27
aprile
2014 -
Parleremo, oggi, di due italiani che hanno
lasciato in Messico una grande eredità. Uno
di loro fu l'architetto Silvio Contri,
assunto nei primi anni del XX secolo da
Porfirio Díaz per progettare quello che poi
divenne il Palazzo del Ministero delle
Comunicazioni ed è, attualmente, sede del
Museo Nazionale d'Arte (Munal). I
lavori iniziarono nel 1904, durante il
periodo in cui il Modernismo emerse come
movimento architettonico.
Questa corrente si
caratterizzava per l'unione di stili del
passato —come il gotico, il classico ed il
barocco— con strutture di ferro, uno dei più
notevoli progressi tecnologici del tempo.
Gran parte della decorazione interna del
progetto —altorilievi in legno, dipinti,
intonaci, decorazioni in ferro battuto,
ecc.— fu realizzata dalla famiglia
fiorentina Coppede.
Il sito scelto per la costruzione fu il
terreno che aveva occupato l'ospedale di San
Andrés, celebre perché nella sua cappella
vennero imbalsamati nel 1867 i resti
dell'imperatore Massimiliano, prima di
essere inviati a Vienna l'anno successivo.
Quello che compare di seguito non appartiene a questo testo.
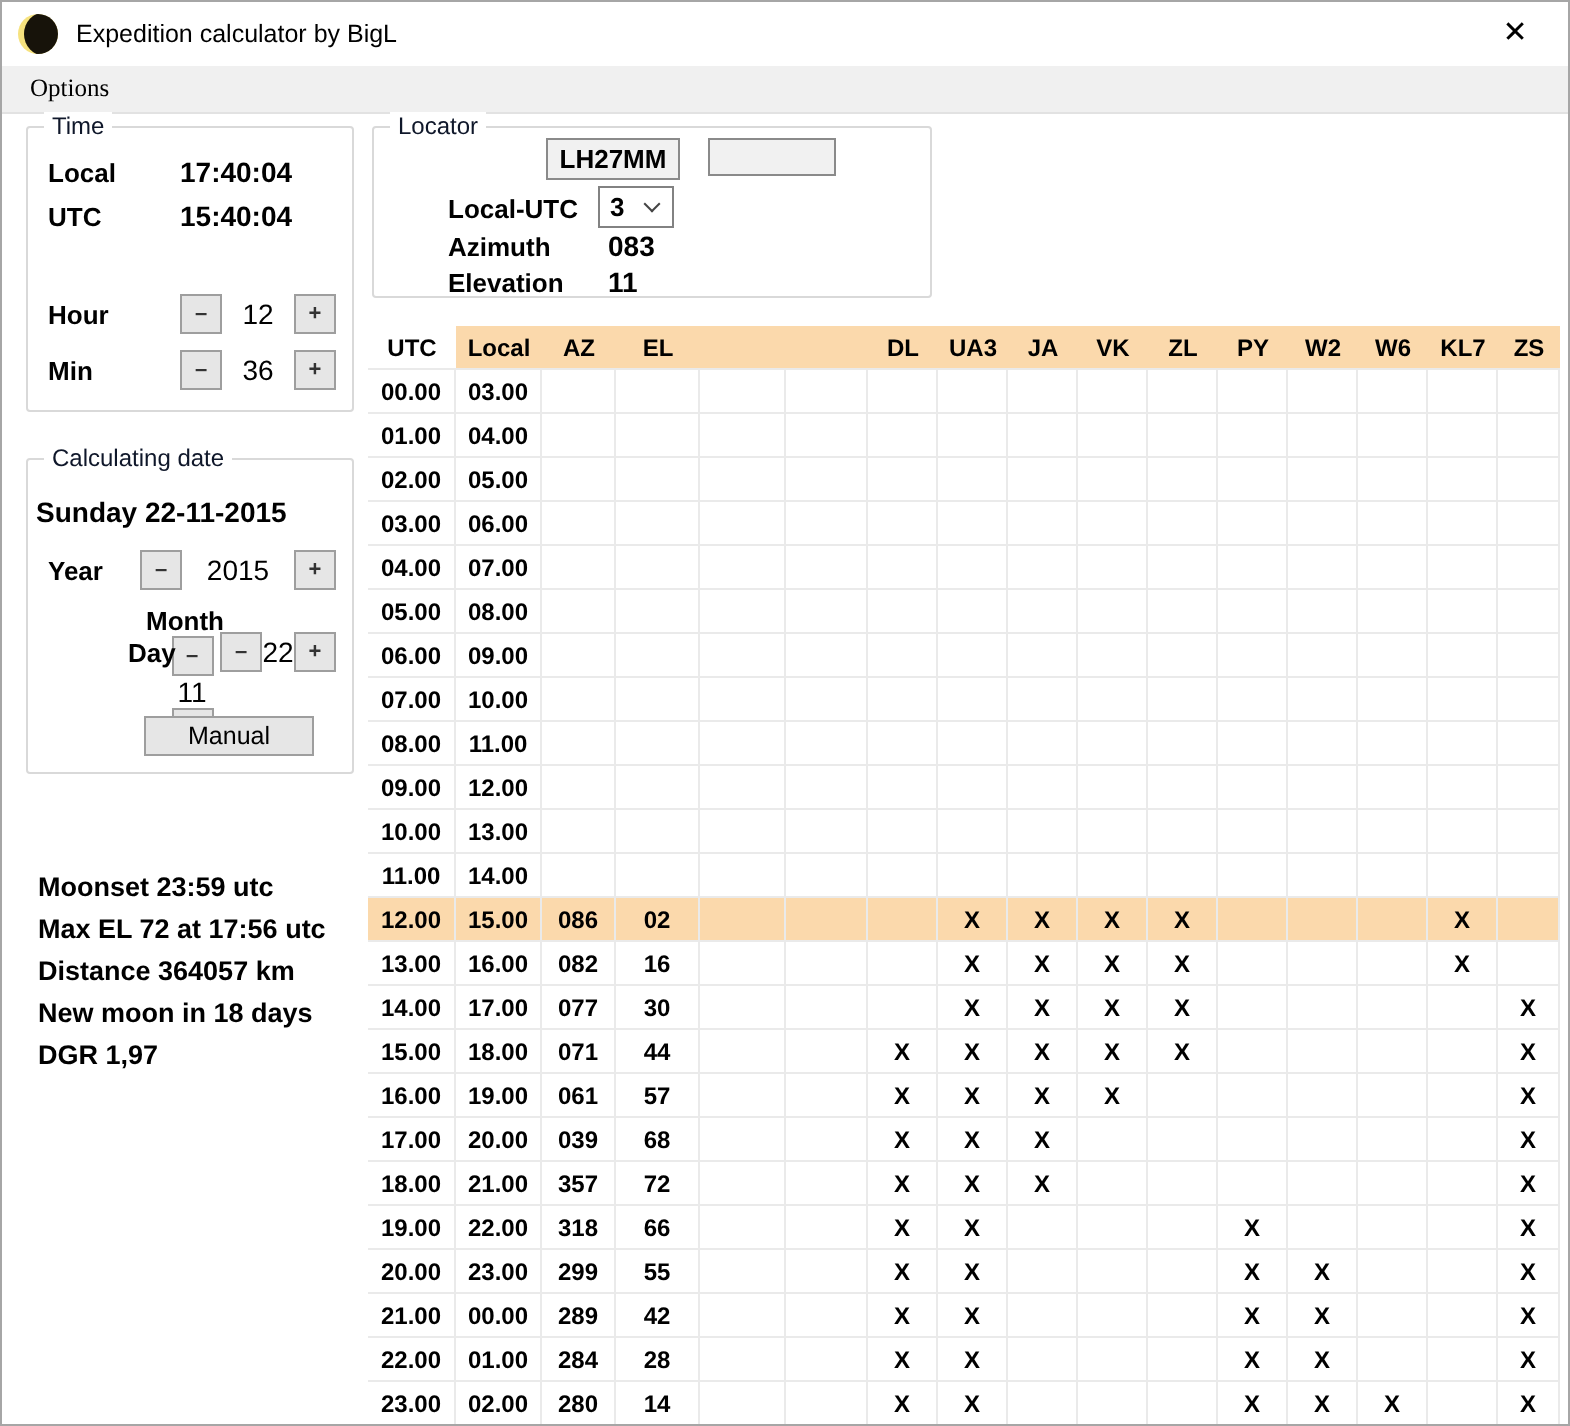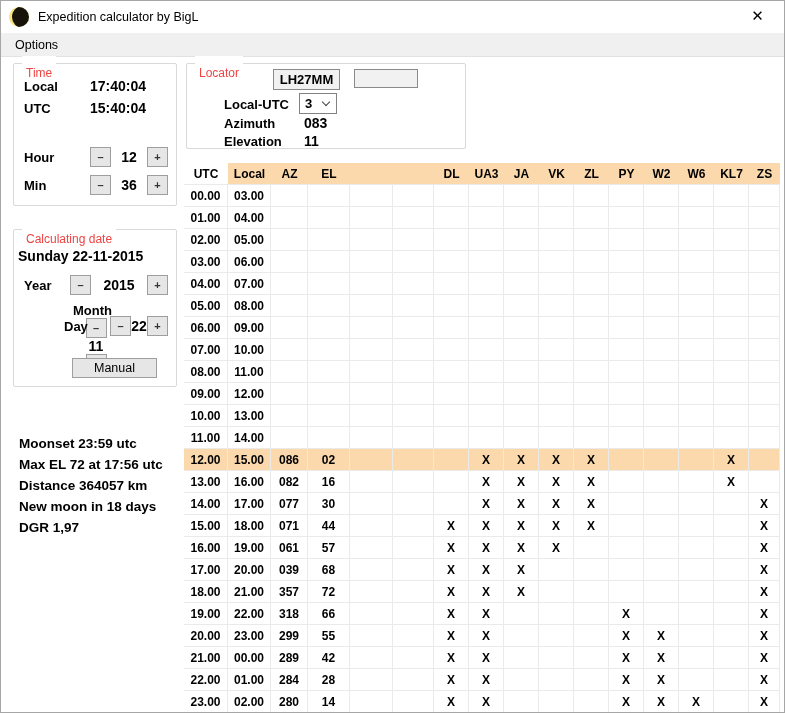"Options" .menu-item { font-family: none -> Liberation Serif, serif }
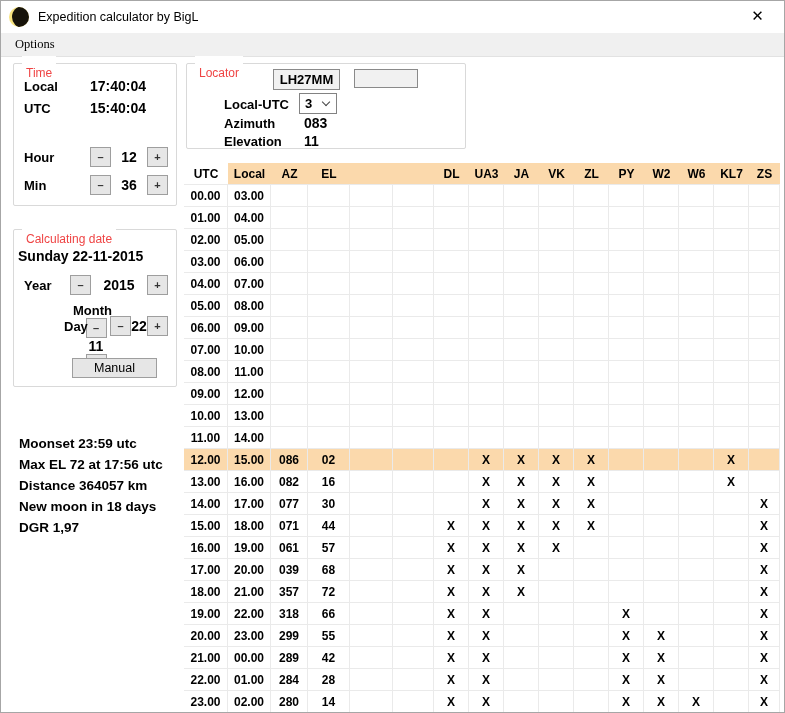"Time" .group-title { color: #ef4444 -> #0f172a; padding: 10px 4px -> 0 4px }
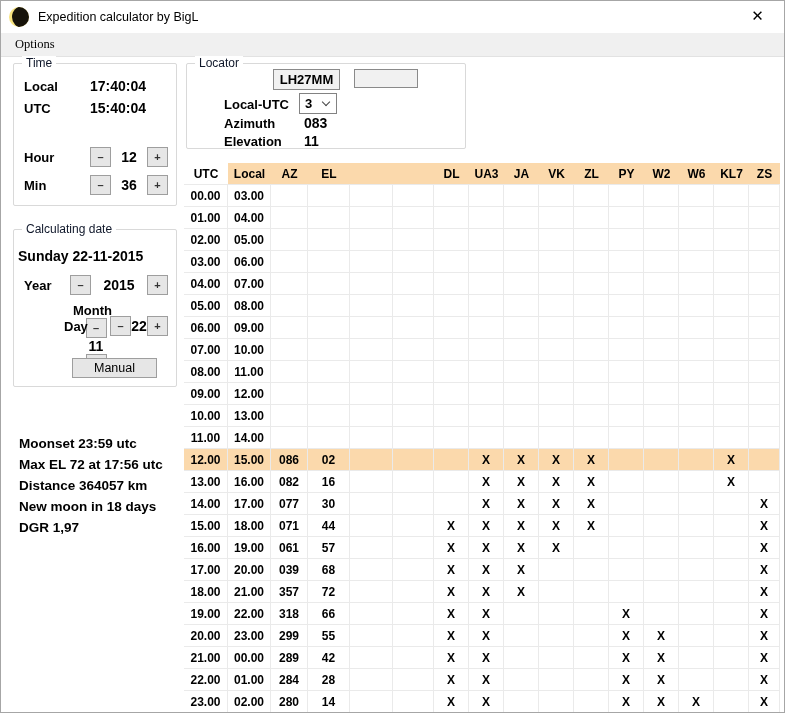"12" .stepval { font-weight: bold -> normal }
Il Palazzo delle comunicazioni venne
inaugurato da Francisco Madero ed aperto al
pubblico nel 1911.
Nell'immobile fu trasferito, anni dopo,
l'Archivio Generale della Nazione e dal 1982
è sede del Museo Nazionale d'Arte (Munal),
che offre un'interessantissima panoramica
della traiettoria dell'arte messicana dai
tempi precolombiani fino ad oggi.
Nelle sue maestose sale sono esposte opere
d'arte di tutte le epoche, compresa una
magnifica collezione di paesaggi di José
María Velasco.
Una sezione da non perdersi,
in questo museo, è la Collezione di Stampe,
contenente litografie di importanti artisti
del XIX secolo, con argomenti che spaziano
dai paesaggi alle scene di vita quotidiana,
in cui appaiono, tra gli altri, personaggi,
fiori, frutta e oggetti di artigianato. Un
mondo di immagini che offre un'importante
cronaca grafica di quel periodo.
L'esistenza di questa sezione del Munal è,
di fatto, possibile grazie al contributo di
un altro italiano, Claudio Linati, conte di
Parma, responsabile diretto
dell'importazione in Messico della tecnica
per la produzione di litografie.
Linati arrivò nel 1825, attratto dalla
possibilità di osservare da vicino lo
sviluppo di un Paese che di recente aveva
raggiunto l'indipendenza e affascinato
dall'idea di poter partecipare al suo
processo di politicizzazione.
In Italia aveva fatto parte dei Carbonari,
una società segreta rivoluzionaria —fondata
nell'allora Regno di Napoli all'inizio del
XIX secolo e basata su principi liberali e
patriottici— che combatteva contro il re
Ferdinando I delle Due Sicilie.
Al suo arrivo in Messico fondò una stamperia
litografica nella capitale, la prima del
Paese. Fu, inoltre, uno dei redattori del
settimanale “El Iris”, che venne pubblicato
per solo sette mesi. Su questo giornale
comparse il primo fumetto politico
messicano, un'allegoria della tirannia,
attribuito precisamente al Linati. Lui e i
suoi collaboratori cominciarono a diffondere
commenti politici sugli eventi nazionali,
che provocarono la chiusura del giornale nel
1826.
La tirannia.
Claudio Linati, 1826.
Il suo contributo più importante è la
riproduzione di costumi e scene tradizionali,
riuniti nei testi e litografie realizzate
per il libro “Costumi civili, militari e
religiosi in Messico”. Si tratta di un'opera
straordinaria, che contiene anche brevi note
di questo altrettanto straordinario autore
italiano.
(ángeles
gonzález gamio
/ la jornada / puntodincontro.mx / adattamento e
traduzione in italiano di
massimo barzizza)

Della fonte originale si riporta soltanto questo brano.